Sobre las paredes chillaban carteles. Mientras permanecía a la puerta, escuchando la voz furiosa y apasionada, se dio cuenta de que aquel era un local destinado a reuniones oficiales. Aquella era una reunión de antes del alba. Aquellos eran trabajadores que se congregaban antes de que comenzara su trabajo cotidiano. En el testero más lejano, desde donde aullaban los altavoces, colgaba el emblema de Jones, el caduceo de Hermes. Desperdigados entre los grupos estaban los diversos uniformes de las organizaciones de los Patriotas Unidos: tanto los grupos femeninos como los juveniles, lucían brazaletes, hombreras e insignias. En un ángulo se hallaban dos policías de la ciudad con casco: el mitín no era ningún secreto. No eran secretos los mitines: no había necesidad.

Nadie se cruzó con Cussick cuando salió por el corredor. Ahora el edificio comenzaba a agitarse; fuera, rechinantes camiones comerciales estaban empezando a cargar y descargar. Localizó la habitación de Nina y entró.

Estaba despierta. Cuando él abrió la puerta, ella se incorporó con los ojos abiertos de par en par.

—¿Adónde fuiste? Creí que…

—Ya he vuelto. Oí unos ruidos —el distante rasgueo de la voz de Jones se escuchaba aún—. Eso.

—¡Ah! —ella asintió—. Sí, están celebrando una reunión. Eso forma parte de esto. Mi habitación.

—Has estado trabajando para ellos, ¿verdad?

—Nada importante. Plegando papeles y escribiendo direcciones. Poco más o menos lo que ya estaba acostumbrada a hacer. Repartiendo información. Publicidad, creo que lo llamaríais.

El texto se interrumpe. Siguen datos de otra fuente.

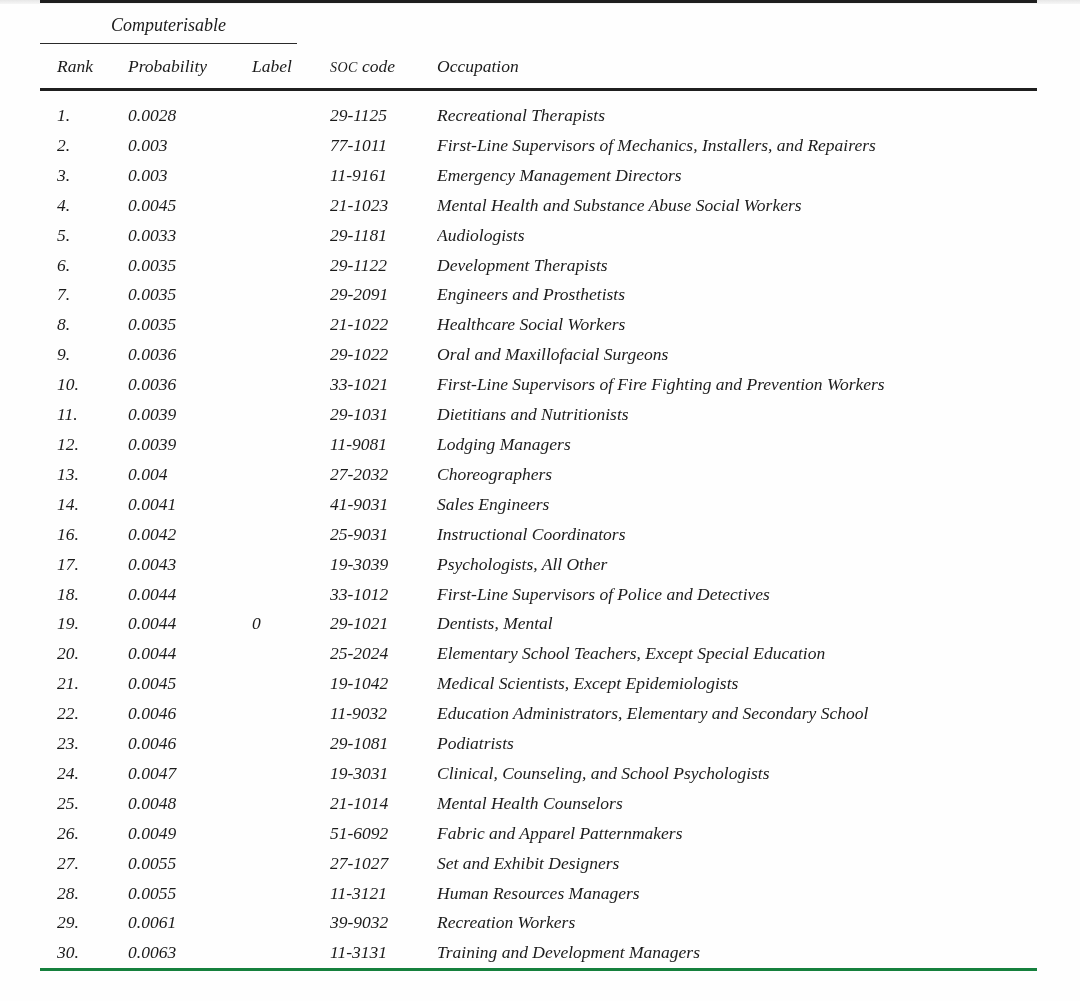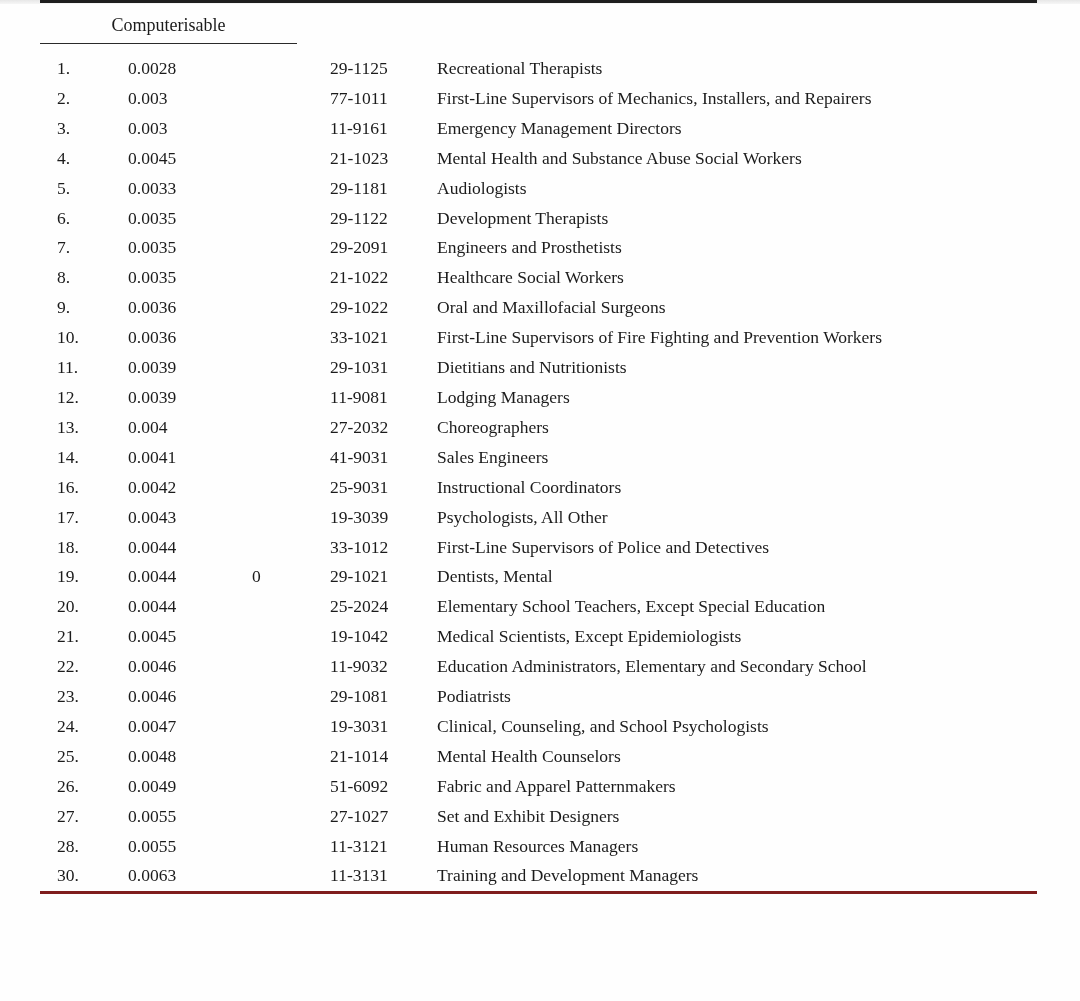--- a/index.html
+++ b/index.html
@@ -31,8 +31,9 @@
     table-layout: fixed;
     border-collapse: collapse;
     border-spacing: 0;
-    border-bottom: 3px solid #7f1d1d;
+    border-bottom: 3px solid #15803d;
     background: transparent;
+    font-style: italic;
   }
   col.c1 { width: 88px; }
   col.c2 { width: 122px; }

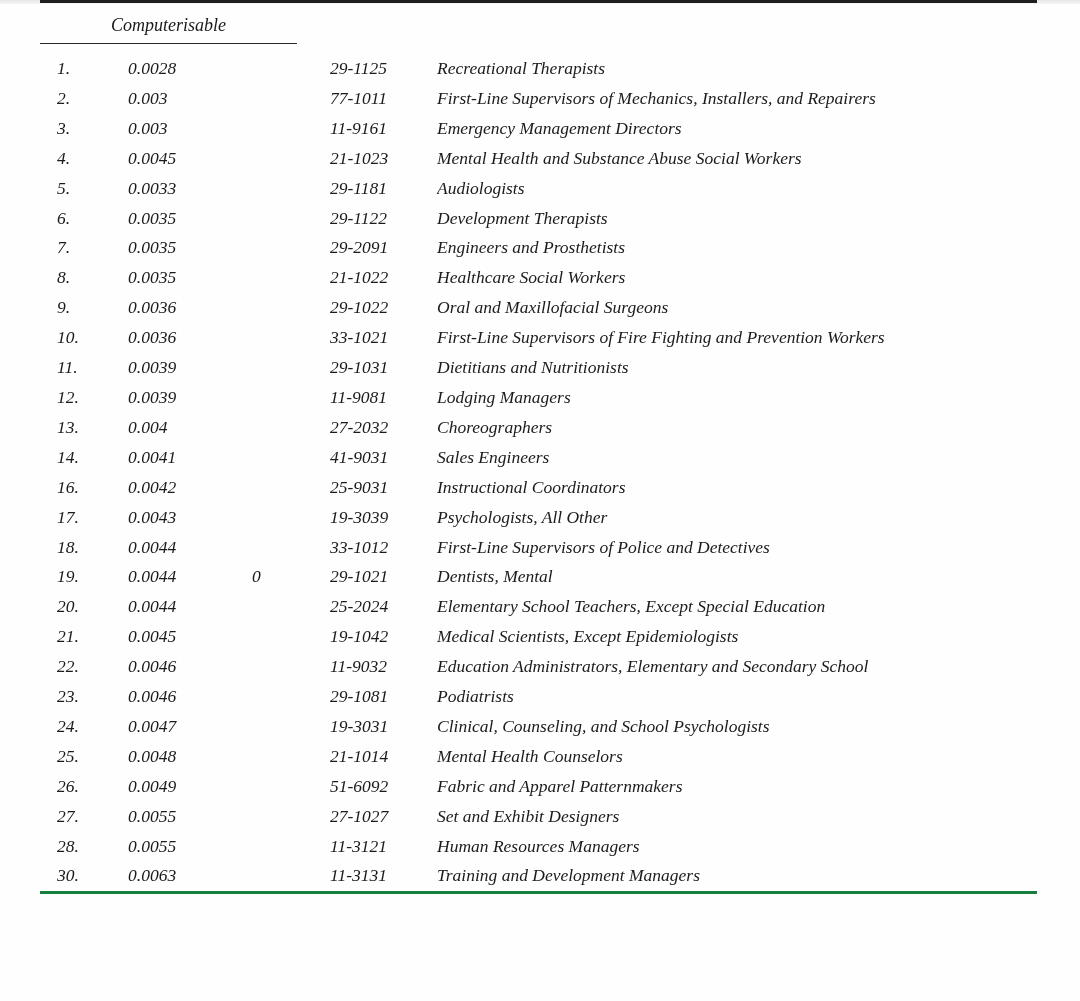--- a/index.html
+++ b/index.html
@@ -101,6 +101,13 @@
         </th>
         <th colspan="2"></th>
       </tr>
+      <tr class="head-row">
+        <th class="col-rank">Rank</th>
+        <th>Probability</th>
+        <th class="col-label">Label</th>
+        <th><span class="sc">SOC</span><span> code</span></th>
+        <th>Occupation</th>
+      </tr>
     </thead>
     <tbody>
   <tr>

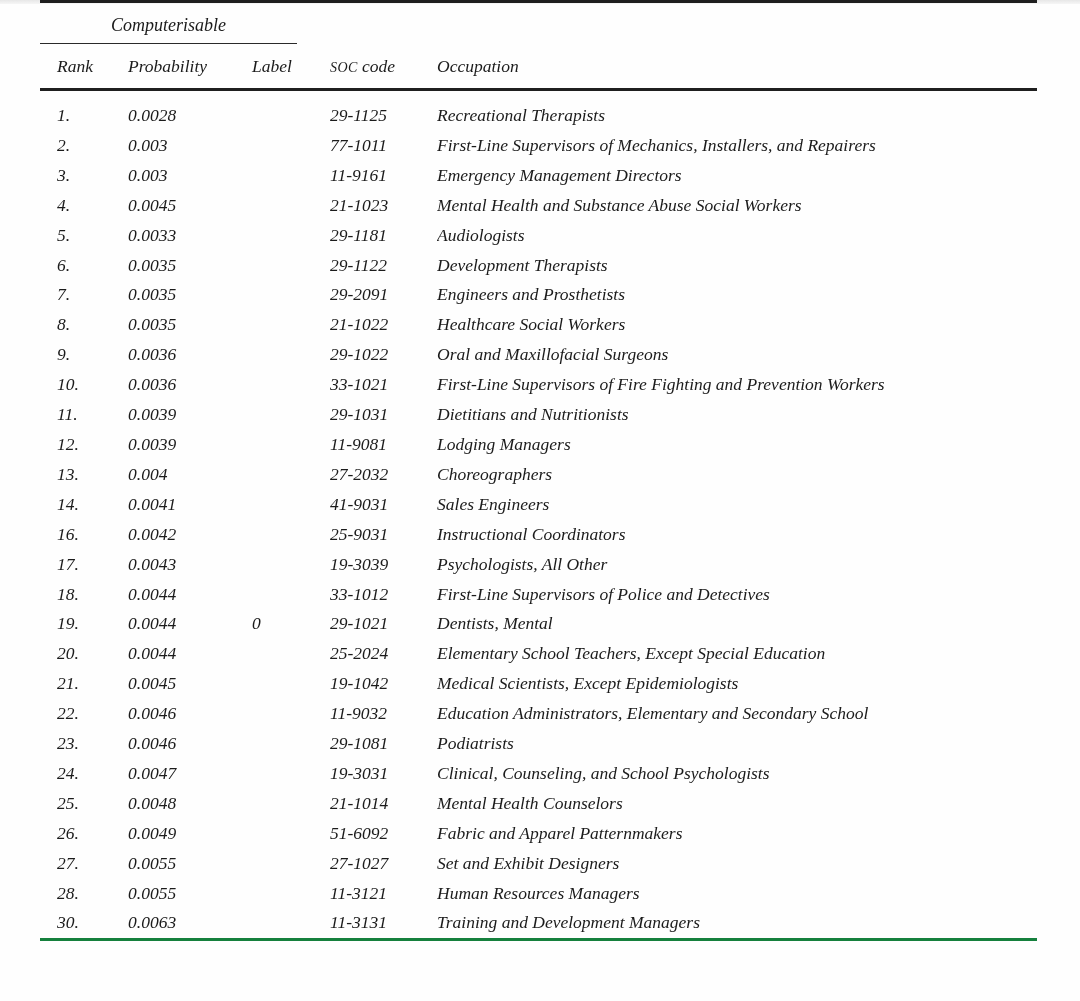--- a/index.html
+++ b/index.html
@@ -327,6 +327,13 @@
     <td>Human Resources Managers</td>
   </tr>
 
+  <tr>
+    <td class="c-rank">29.</td>
+    <td>0.0061</td>
+    <td class="c-label"></td>
+    <td>39-9032</td>
+    <td>Recreation Workers</td>
+  </tr>
 
   <tr>
     <td class="c-rank">30.</td>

Sentado en el filo de la cama, Cussick cogió el bolso de su mujer y lo abrió. Papeles, tarjetas, barra de labios, un espejo, llaves, dinero, un pañuelo… lo derramó todo encima de la cama. Nina le miraba tranquilamente; se había retirado un poco y permanecía incorporada, apoyándose en uno de sus codos desnudos. Cussick manoteó en el contenido del bolso hasta topar con lo que buscaba.

—Tenía curiosidad —dijo— por saber el grado específico y la fecha.

Su tarjeta de miembro de los Patriotas Unidos databa del 17 de febrero de 2002. Llevaba ya afiliada ocho meses, desde antes de que naciera Jack. Símbolos en clave con los que él estaba familiarizado la identificaban como trabajadora permanente, a un nivel de bastante responsabilidad.

—Estás verdaderamente metida en esto —comentó él, volviendo a guardar en el bolso los distintos adminículos—. Mientras yo estaba ocupado, también lo estabas tú.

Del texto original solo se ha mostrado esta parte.